Ketika arus mengalir melalui penghantar, penghantar akan memanas karena ada hambatan tertentu pada penghantar tersebut. Dan nilai kalor mengikuti rumus ini: Q=0.24I2RT; Dimana Q adalah nilai kalor, 0,24 adalah konstanta, I adalah arus yang mengalir melalui konduktor, R adalah resistansi konduktor, dan T adalah waktu saat arus mengalir melalui konduktor; Menurut rumus ini, tidak sulit bagi kita untuk melihat prinsip kerja sederhana dari sekering.

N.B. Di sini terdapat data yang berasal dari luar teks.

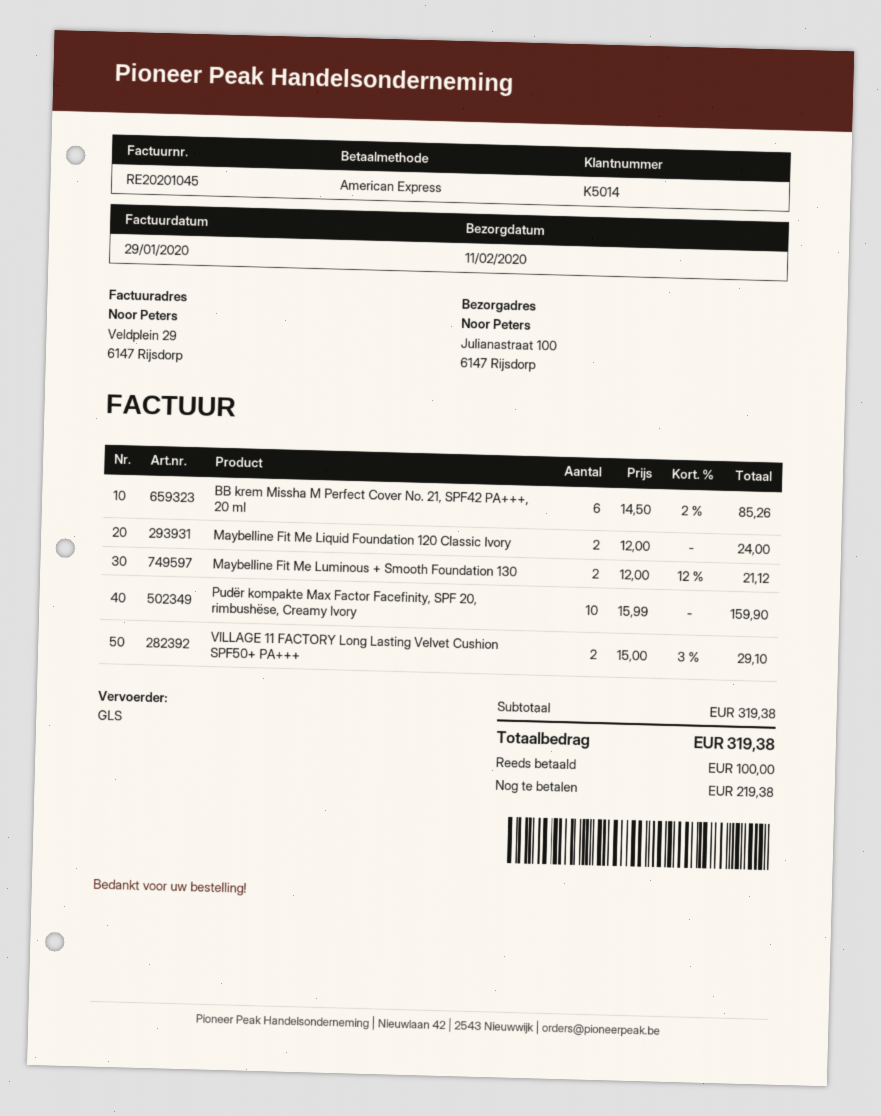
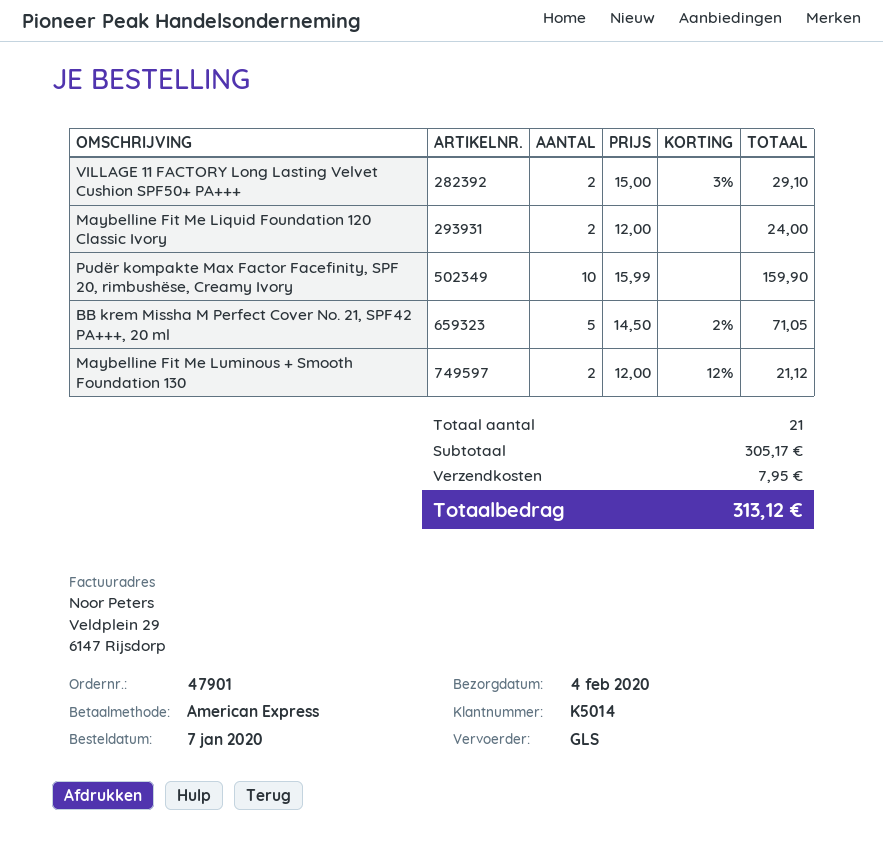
delivery date: 2020-02-11 -> 2020-02-04
BB krem Missha M Perfect Cover No. 21, SPF42 PA+++, 20 ml: 6 x 14.50 - 2% = 85.26 -> 5 x 14.50 - 2% = 71.05
subtotal: 319.38 -> 305.17
shipping: none -> 7.95
total: 319.38 -> 313.12

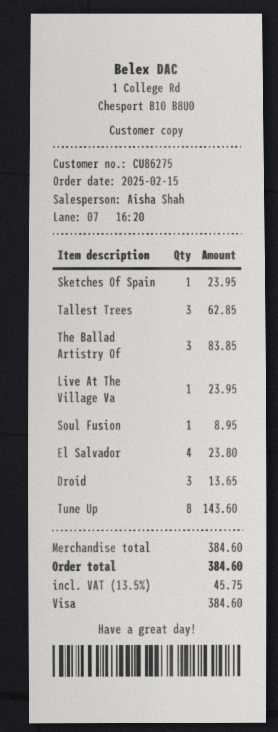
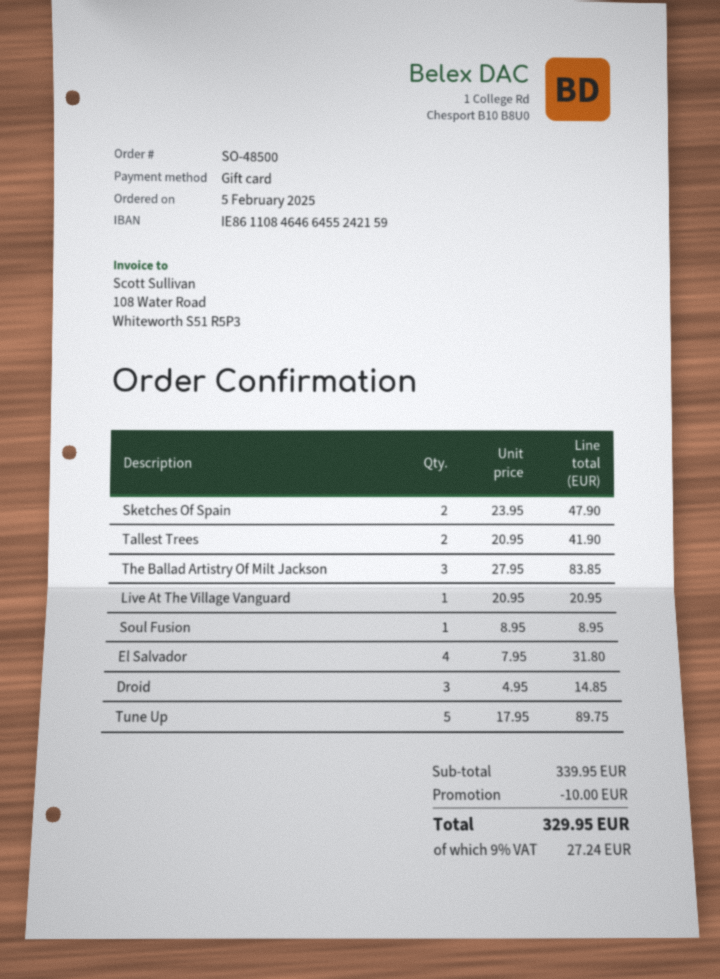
order date: 2025-02-15 -> 2025-02-05
payment method: Visa -> gift card
Sketches Of Spain: 1 for 23.95 -> 2 for 47.90
Tallest Trees: 3 for 62.85 -> 2 for 41.90
Live At The Village Va: 1 for 23.95 -> 1 for 20.95
El Salvador: 4 for 23.80 -> 4 for 31.80
Droid: 3 for 13.65 -> 3 for 14.85
Tune Up: 8 for 143.60 -> 5 for 89.75
subtotal: 384.60 -> 339.95
discount: none -> 10.00
tax: 13.5% = 45.75 -> 9% = 27.24
total: 384.60 -> 329.95

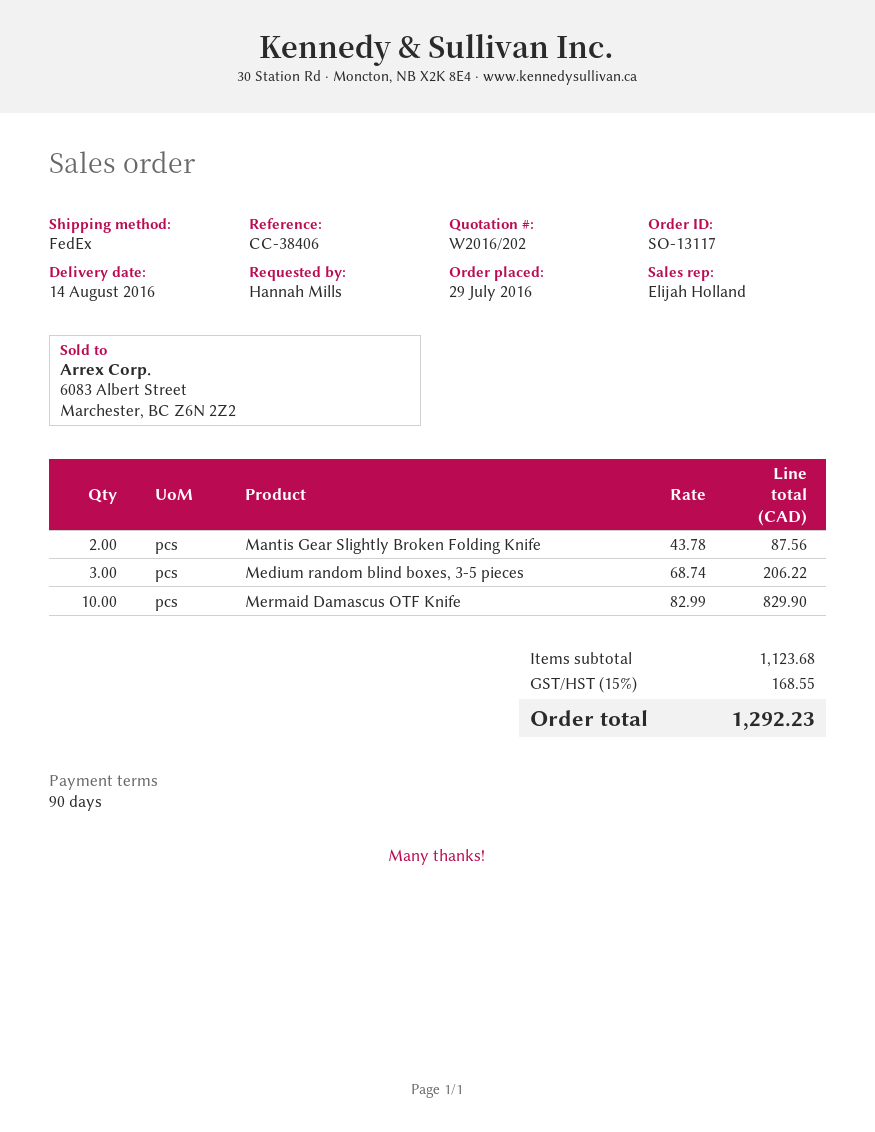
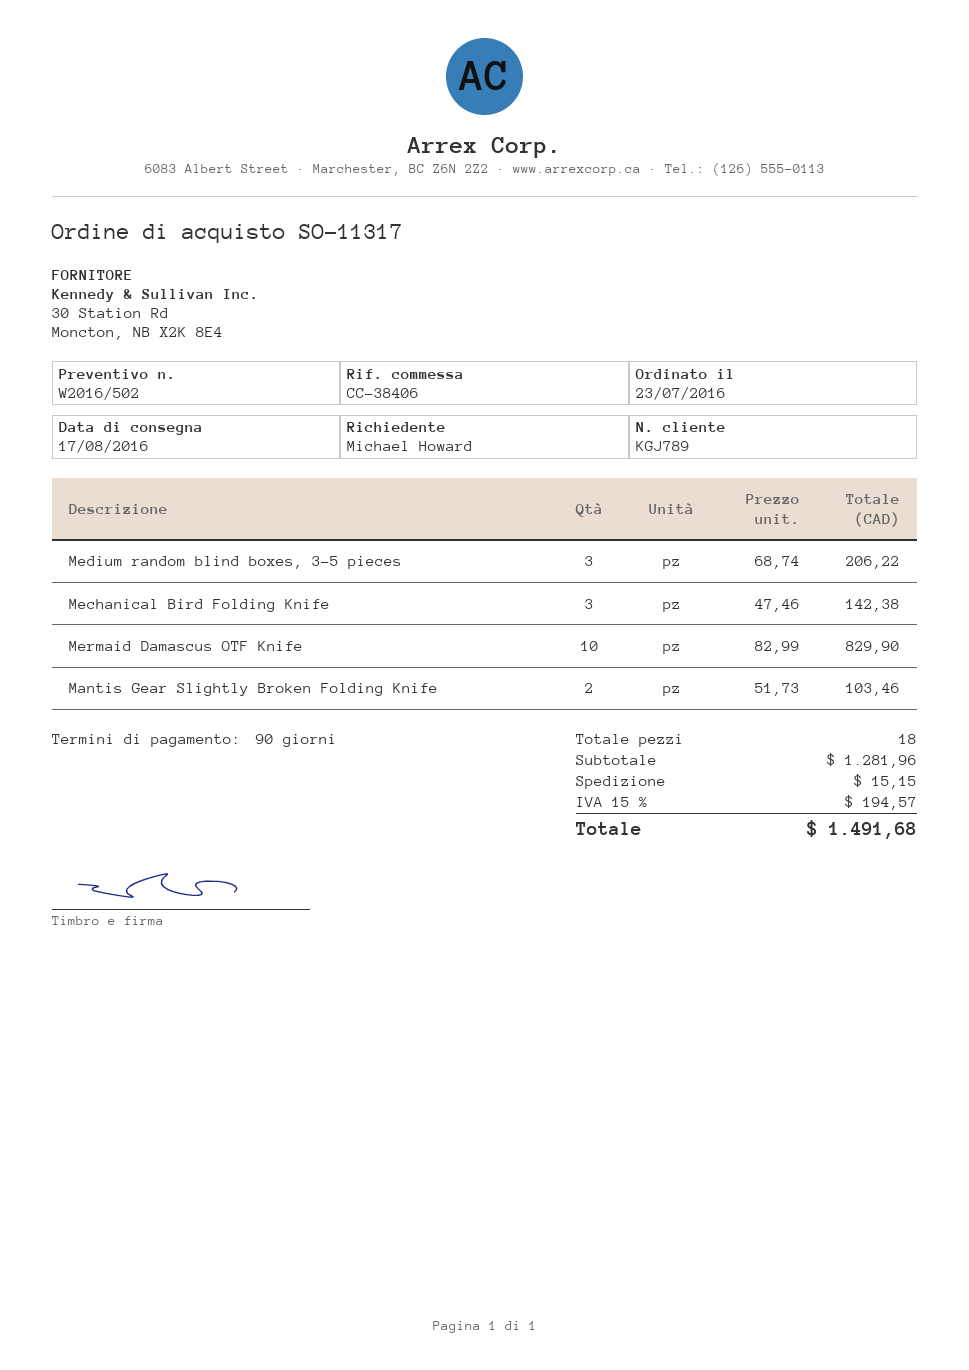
quote number: W2016/202 -> W2016/502
order number: SO-13117 -> SO-11317
order date: 2016-07-29 -> 2016-07-23
delivery date: 2016-08-14 -> 2016-08-17
ordered by: Hannah Mills -> Michael Howard
Mantis Gear Slightly Broken Folding Knife: 2 x 43.78 = 87.56 -> 2 x 51.73 = 103.46
Mechanical Bird Folding Knife: none -> 3 x 47.46 = 142.38
subtotal: 1123.68 -> 1281.96
shipping: none -> 15.15
tax: 15% = 168.55 -> 15% = 194.57
total: 1292.23 -> 1491.68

Ketika bahan dan bentuk sekering ditentukan, resistansi R relatif ditentukan (jika koefisien suhu resistansi tidak dipertimbangkan). Ketika arus mengalir melaluinya, itu akan menghasilkan panas, dan nilai kalornya meningkat dengan bertambahnya waktu. Arus dan hambatan menentukan kecepatan pembangkitan panas, dan struktur serta pemasangan sekering menentukan kecepatan pembuangan panas. Jika kecepatan pembangkitan panas kurang dari kecepatan pembuangan panas, sekring tidak akan putus. Jika laju pembangkitan panas sama dengan laju disipasi panas, itu tidak akan melebur untuk waktu yang lama. Jika laju pembangkitan panas lebih besar dari laju disipasi panas, semakin banyak panas yang akan dihasilkan. Karena memiliki kalor dan massa jenis tertentu, kenaikan kalor dicerminkan pada kenaikan suhu. Ketika suhu naik di atas titik leleh sekering, sekering akan meledak. Beginilah cara kerja sekering. Kita harus mengetahui dari prinsip ini bahwa ketika merancang dan membuat sekering, Anda harus mempelajari dengan cermat sifat fisik bahan yang Anda pilih dan memastikan bahwa mereka memiliki dimensi geometris yang konsisten. Karena faktor tersebut berperan penting apakah sekring dapat bekerja dengan normal. Demikian pula ketika Anda menggunakannya, Anda harus menginstalnya dengan benar.